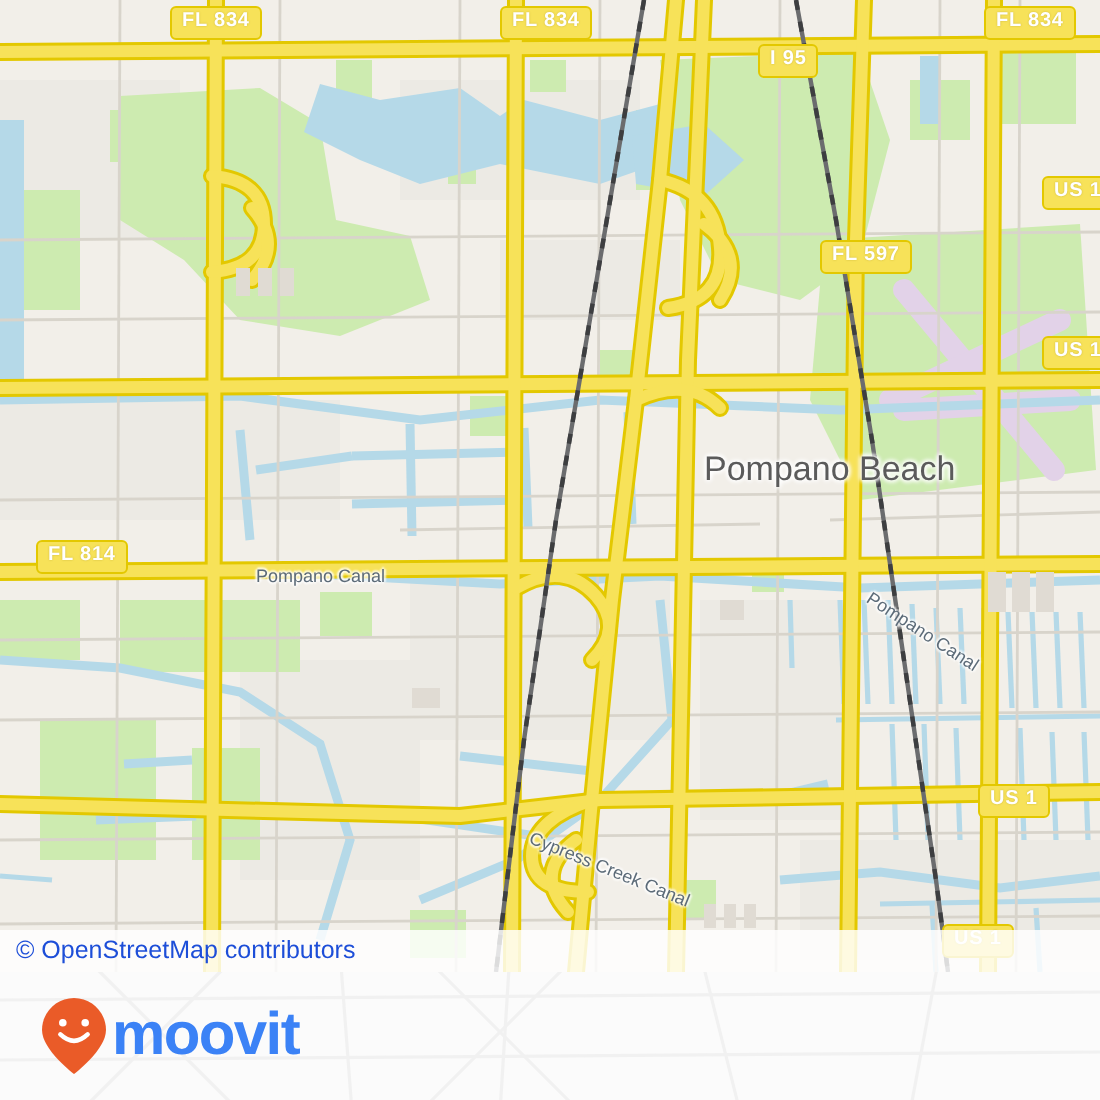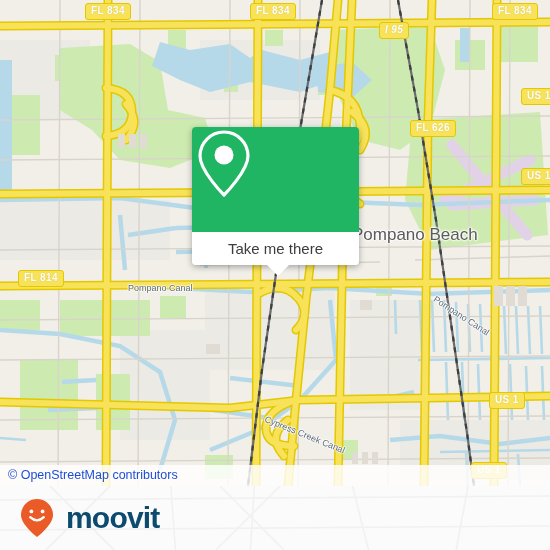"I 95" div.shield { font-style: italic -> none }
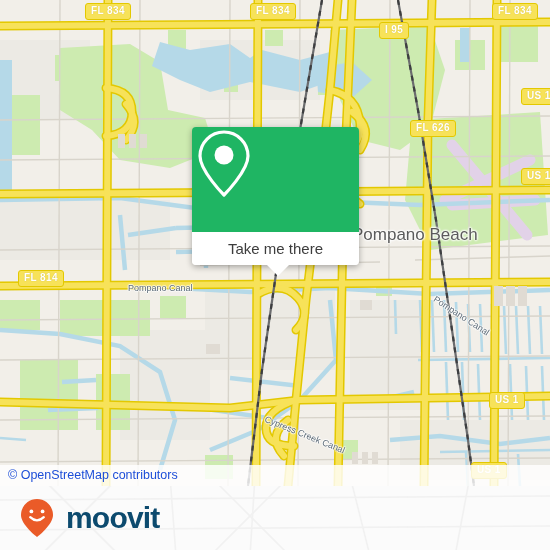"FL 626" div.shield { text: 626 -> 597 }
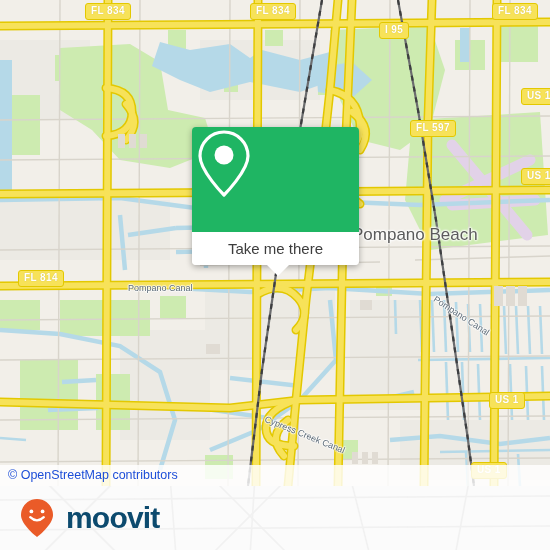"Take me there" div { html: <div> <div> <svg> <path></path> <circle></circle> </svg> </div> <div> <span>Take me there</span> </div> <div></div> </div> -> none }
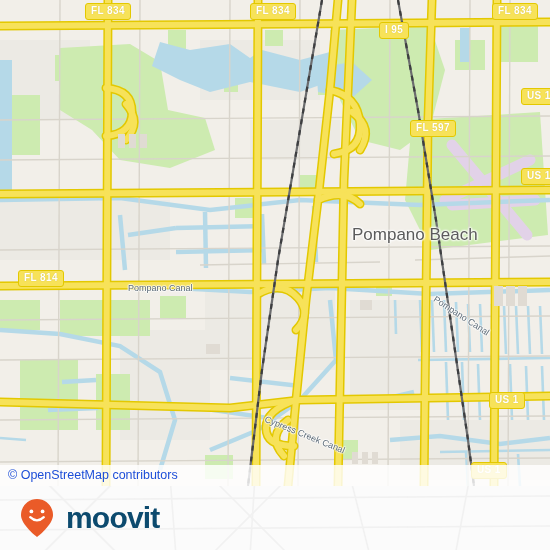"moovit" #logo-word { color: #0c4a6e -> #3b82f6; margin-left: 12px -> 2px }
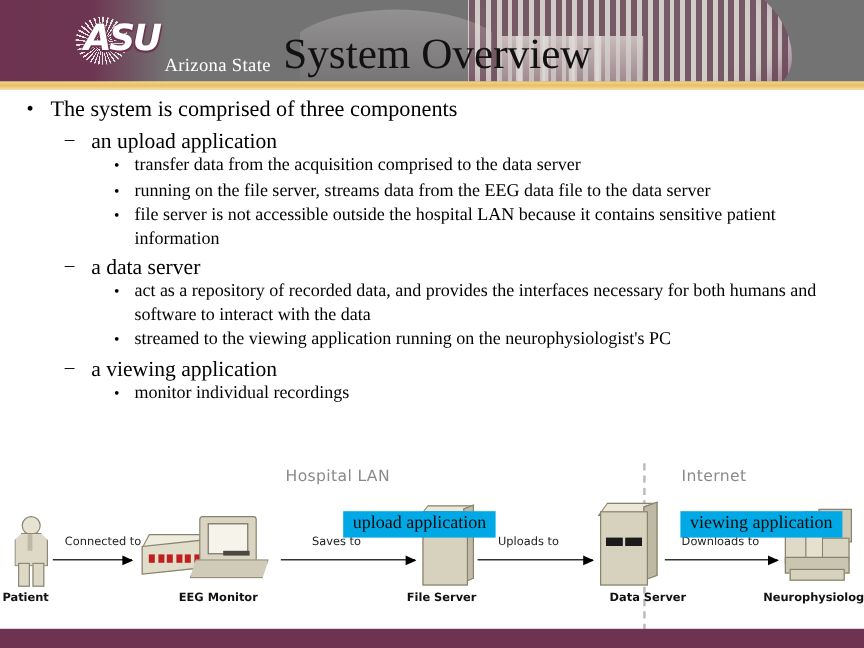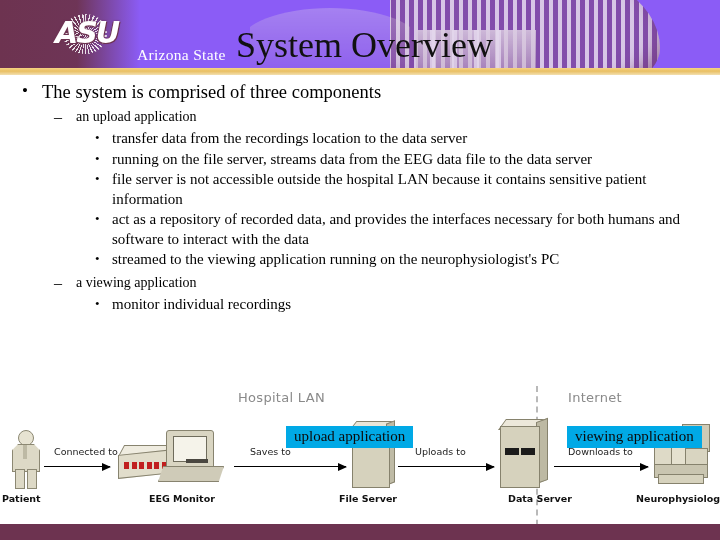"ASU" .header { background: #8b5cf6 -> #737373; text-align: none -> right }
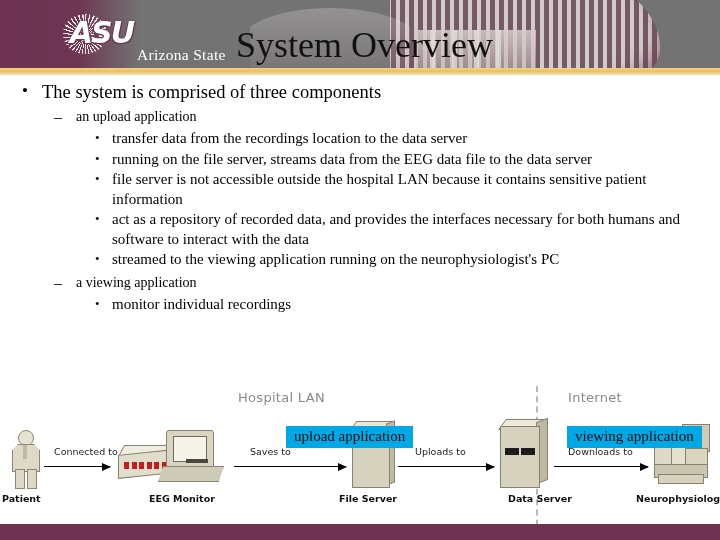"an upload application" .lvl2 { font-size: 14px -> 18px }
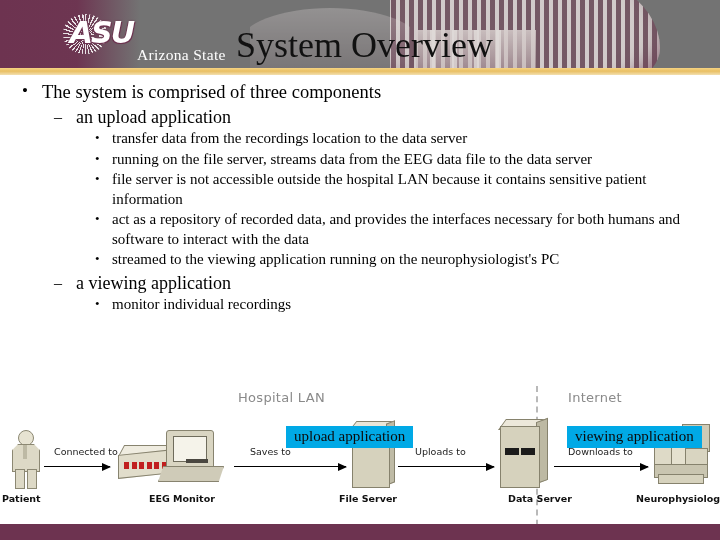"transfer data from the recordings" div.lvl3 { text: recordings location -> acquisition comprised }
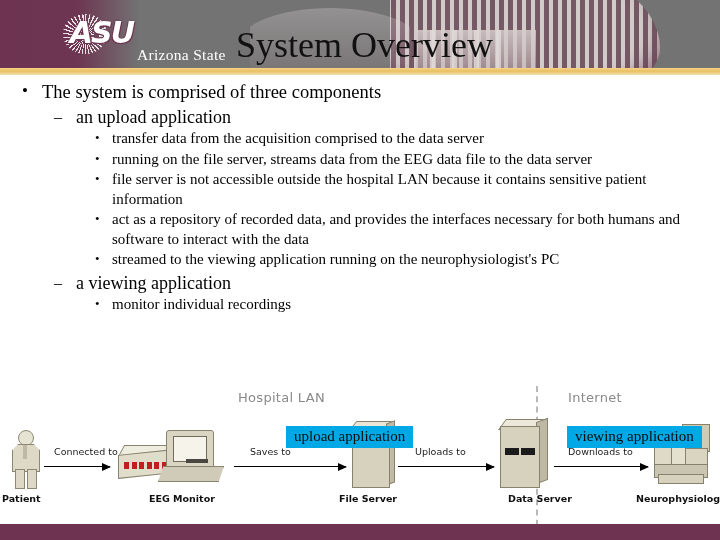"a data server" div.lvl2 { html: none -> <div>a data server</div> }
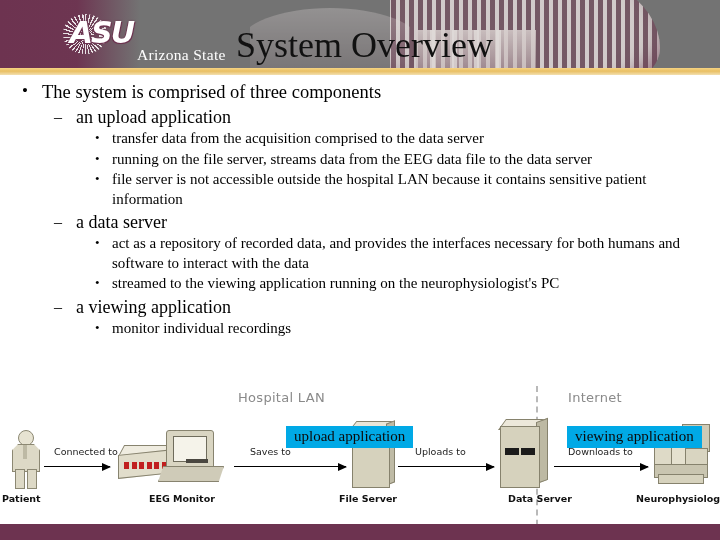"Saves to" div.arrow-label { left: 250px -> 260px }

(What to produce): Every entry above needs to be duplicated exactly, without its images.

(Result for this task):
"I 95" div.shield { font-style: italic -> none }
"FL 626" div.shield { text: 626 -> 597 }
"Take me there" div { html: <div> <div> <svg> <path></path> <circle></circle> </svg> </div> <div> <span>Take me there</span> </div> <div></div> </div> -> none }
"moovit" #logo-word { color: #0c4a6e -> #3b82f6; margin-left: 12px -> 2px }
"ASU" .header { background: #8b5cf6 -> #737373; text-align: none -> right }
"an upload application" .lvl2 { font-size: 14px -> 18px }
"transfer data from the recordings" div.lvl3 { text: recordings location -> acquisition comprised }
"a data server" div.lvl2 { html: none -> <div>a data server</div> }
"Saves to" div.arrow-label { left: 250px -> 260px }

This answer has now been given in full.